脚本執筆は山歩きみたいな物。パーツパーツで「こんなシーンを書きたい」みたいなところを決めて、

それをお遍路様のようにして、先行きの見えない山道を一歩一歩足を動かしながら、乗り越えていく。

頂上はずうっと先。転げ落ちないように、毎日、足元をじっと見つめていなくてはいけない。

……みたいなことを黒澤明先生は言っていたか?



キネカ大森 で初めての映画鑑賞。「加瀬亮特集」。サービスデイにより千円。



前々から人に勧められ続けていて、なかなか観る機会が無かった「海炭市叙景」を観たかったのだが、2本立てなので、先に「それでも僕はやっていない」を観る。

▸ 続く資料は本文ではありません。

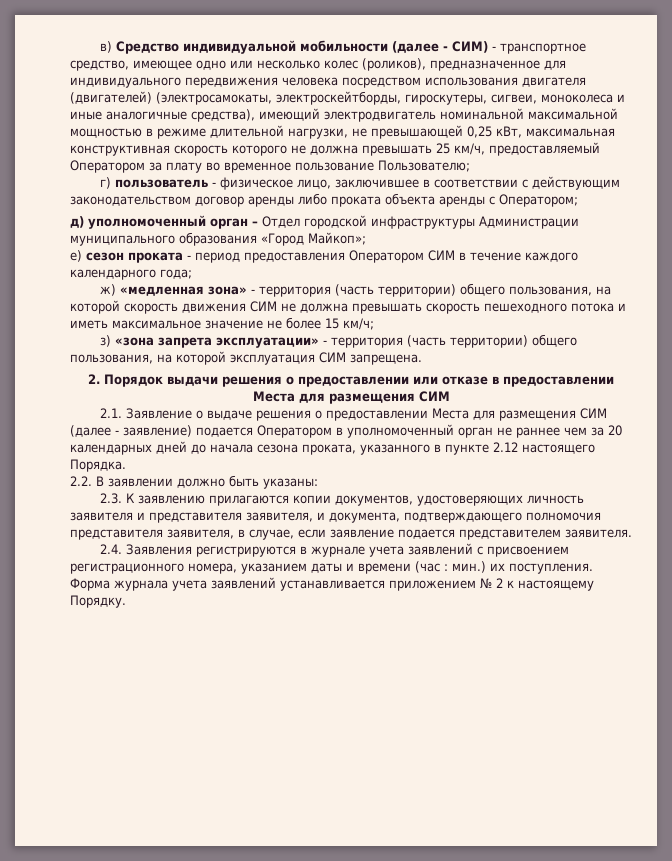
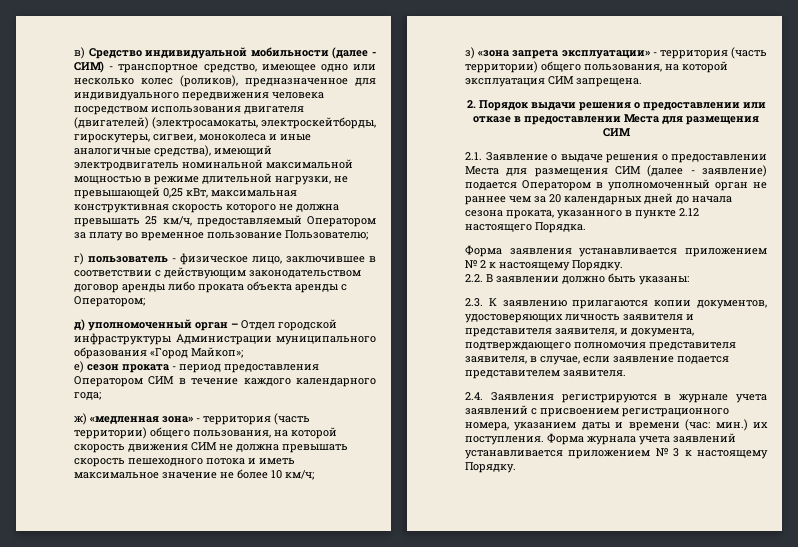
- ж) «медленная зона» - территория (часть территории) общего пользования, на которой скорость движения СИМ не должна превышать скорость пешеходного потока и иметь максимальное значение не более 15 км/ч;
+ ж) «медленная зона» - территория (часть территории) общего пользования, на которой скорость движения СИМ не должна превышать скорость пешеходного потока и иметь максимальное значение не более 10 км/ч;
+ Форма заявления устанавливается приложением № 2 к настоящему Порядку.
- 2.4. Заявления регистрируются в журнале учета заявлений с присвоением регистрационного номера, указанием даты и времени (час : мин.) их поступления.
+ 2.4. Заявления регистрируются в журнале учета заявлений с присвоением регистрационного номера, указанием даты и времени (час: мин.) их поступления.
- Форма журнала учета заявлений устанавливается приложением № 2 к настоящему Порядку.
+ Форма журнала учета заявлений устанавливается приложением № 3 к настоящему Порядку.

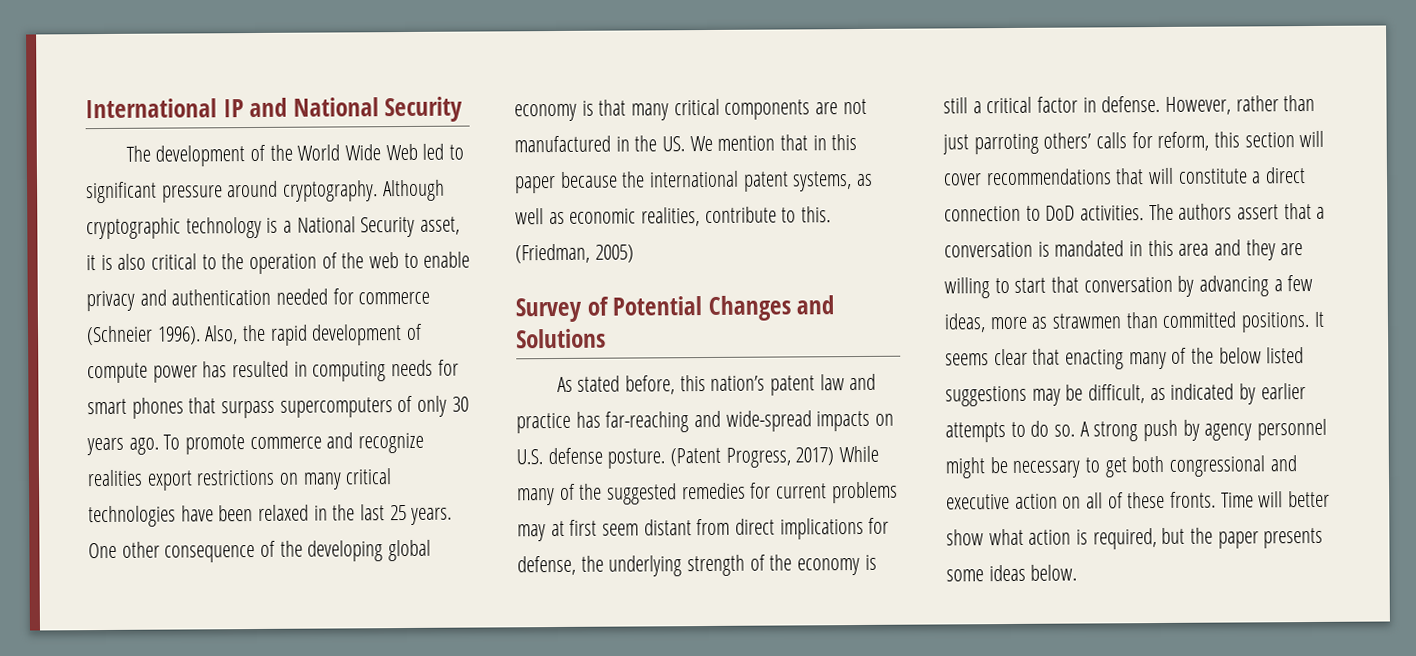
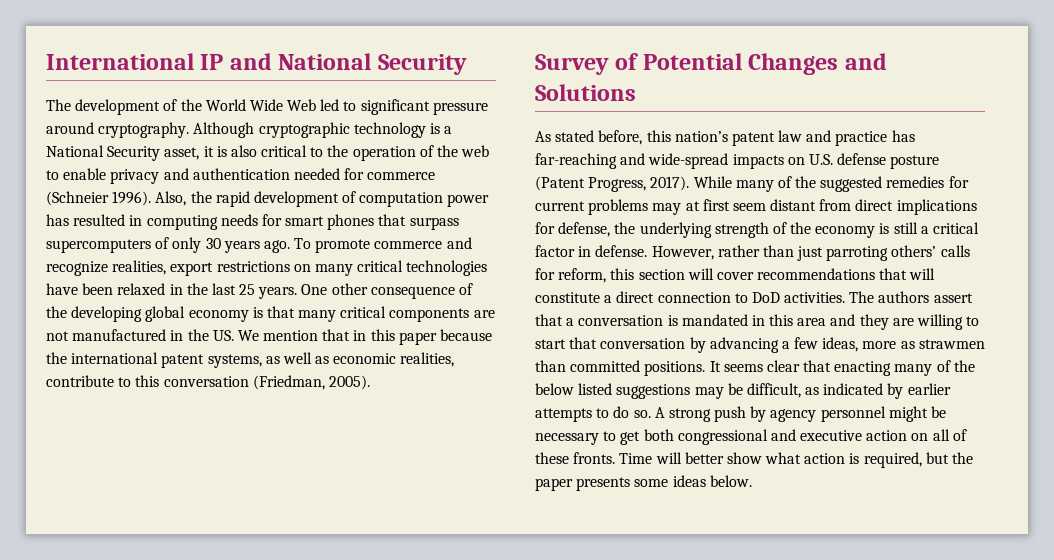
- Also, the rapid development of compute power has resulted in computing needs for smart phones that surpass supercomputers of only 30 years ago.
+ Also, the rapid development of computation power has resulted in computing needs for smart phones that surpass supercomputers of only 30 years ago.
- To promote commerce and recognize realities export restrictions on many critical technologies have been relaxed in the last 25 years.
+ To promote commerce and recognize realities, export restrictions on many critical technologies have been relaxed in the last 25 years.
- One other consequence of the developing global economy is that many critical components are not manufactured in the US. We mention that in this paper because the international patent systems, as well as economic realities, contribute to this. (Friedman, 2005)
+ One other consequence of the developing global economy is that many critical components are not manufactured in the US. We mention that in this paper because the international patent systems, as well as economic realities, contribute to this conversation (Friedman, 2005).
- As stated before, this nation’s patent law and practice has far-reaching and wide-spread impacts on U.S. defense posture. (Patent Progress, 2017) While many of the suggested remedies for current problems may at first seem distant from direct implications for defense, the underlying strength of the economy is still a critical factor in defense.
+ As stated before, this nation’s patent law and practice has far-reaching and wide-spread impacts on U.S. defense posture (Patent Progress, 2017). While many of the suggested remedies for current problems may at first seem distant from direct implications for defense, the underlying strength of the economy is still a critical factor in defense.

多分、周防監督はこの映画の脚本を書くために、法律や痴漢冤罪のことについてたくさん取材をしたのだろう……知識だけで書かれている映画。心が無い。そんなの映画じゃない。

一番イヤだったのは、裁判シーンが終わったあと、主人公たちが喫茶店で作戦会議をするシーン……と見せかけて、法律の専門知識を観客たちに説明する場面。大学の講義室と化する喫茶店。俺たちは授業を受けに来ているんじゃない!映画を見に来ているんだ!



劇中に喫茶店を出してくる映画はあまり好きではない、家族ではない不特定多数の人間が情報交換をする場所としては【とりあえず】に適切な場所。「ここ以外はありえない!」という、シーン選択に対する作り手の切実さ感じられない……と言いつつ、俺も「人の善意…」で登場人物たちに「居酒屋」で情報交換をさせてる。反省…。



最低な映画を観た後は、待ちに待った「海炭市叙景」。取材が行き届いている、しかし一切の知識をひけらかさない心の映画。加瀬亮の演技もこちらの方が圧倒的に光っていた。



帰宅途中に、神保町でシド・フィールド の本を立ち読み。今後の参考書として買おうか迷ったが、2600円は高い……。今のところ、この手の本は橋本忍の「複眼の映像 」で十分と思う。